Zero-Shot Evaluation

To evaluate the Zero-Shot technique on the MMLU-Redux dataset, run the following command:

python scripts/zero_shot_taxonomy.py

To evaluate the Zero-Shot with CoT technique, run:

python scripts/zero_shot_cot_taxonomy.py

Few-Shot Evaluation

To evaluate the Few-Shot technique on the MMLU-Redux dataset, run the following command:

python scripts/few_shot_taxonomy.py

To evaluate the Few-Shot with CoT technique, run:

python scripts/few_shot_cot_taxonomy.py

RAG Evaluation

To evaluate the RAG on the MMLU-Redux dataset, run the following command:

python src/retriever/zero_shot_taxonomy_binary.py

To evaluate the RAG with CoT technique, run the following command:

python src/retriever/zero_shot_cot_taxonomy_binary.py

Evaluating Multiple Datasets

We also provide a convenient bash script to evaluate multiple MMLU-Redux subdatasets using the Chain of Thought (CoT) technique.
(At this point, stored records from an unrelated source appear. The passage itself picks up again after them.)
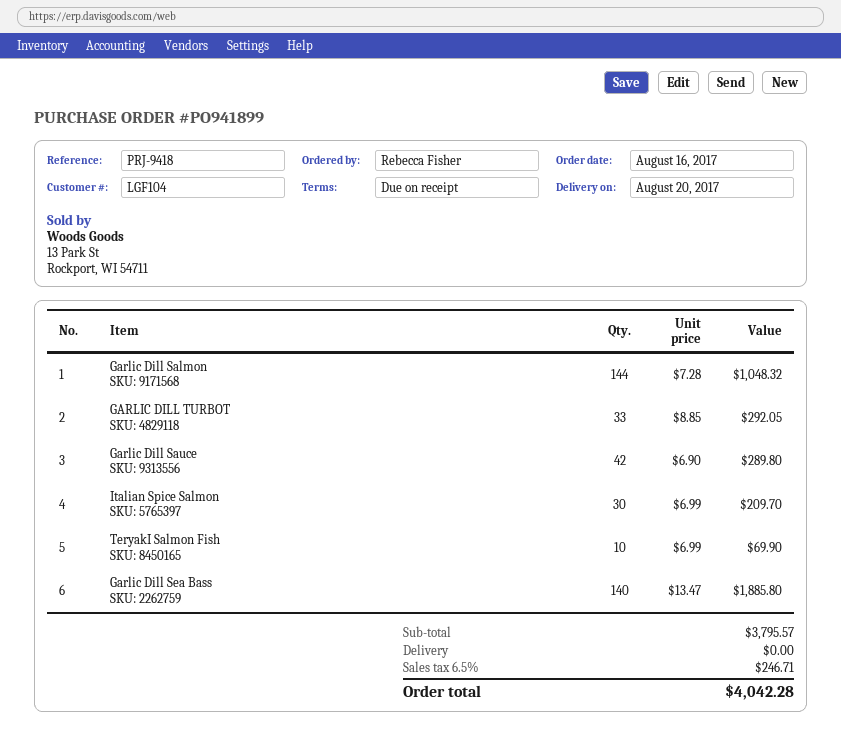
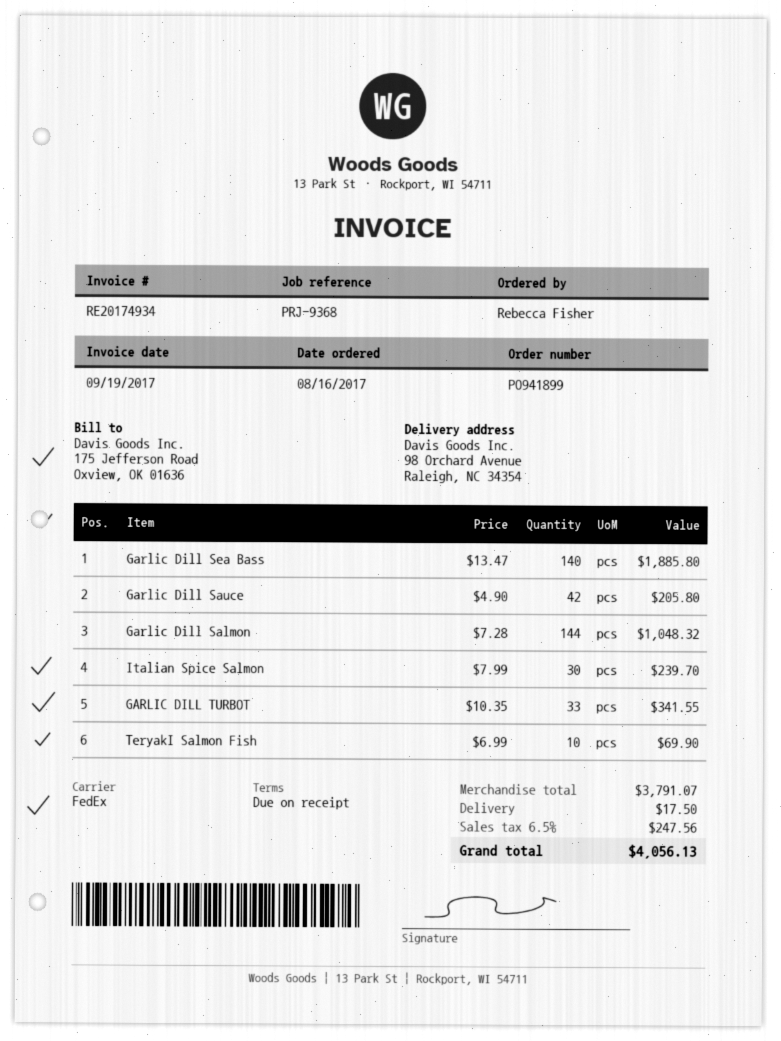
reference: PRJ-9418 -> PRJ-9368
GARLIC DILL TURBOT: 33 x 8.85 = 292.05 -> 33 x 10.35 = 341.55
Garlic Dill Sauce: 42 x 6.90 = 289.80 -> 42 x 4.90 = 205.80
Italian Spice Salmon: 30 x 6.99 = 209.70 -> 30 x 7.99 = 239.70
subtotal: 3795.57 -> 3791.07
shipping: 0.00 -> 17.50
tax: 6.5% = 246.71 -> 6.5% = 247.56
total: 4042.28 -> 4056.13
To run the script, use the following command:

bash scripts/bash_scripts/mmlu_subdatasets_cot_taxonomy.sh

Make sure to modify the script if needed to specify the desired subdatasets and model type.

Supervised Fine-tuning

LabelChaos

To validate our fine-tuning strategy for error detection, we developed LabelChaos, a dataset designed to mirror the error distribution of the original MMLU. This dataset serves as a benchmark for finetuning models, which are subsequently evaluated on MMLU-Redux.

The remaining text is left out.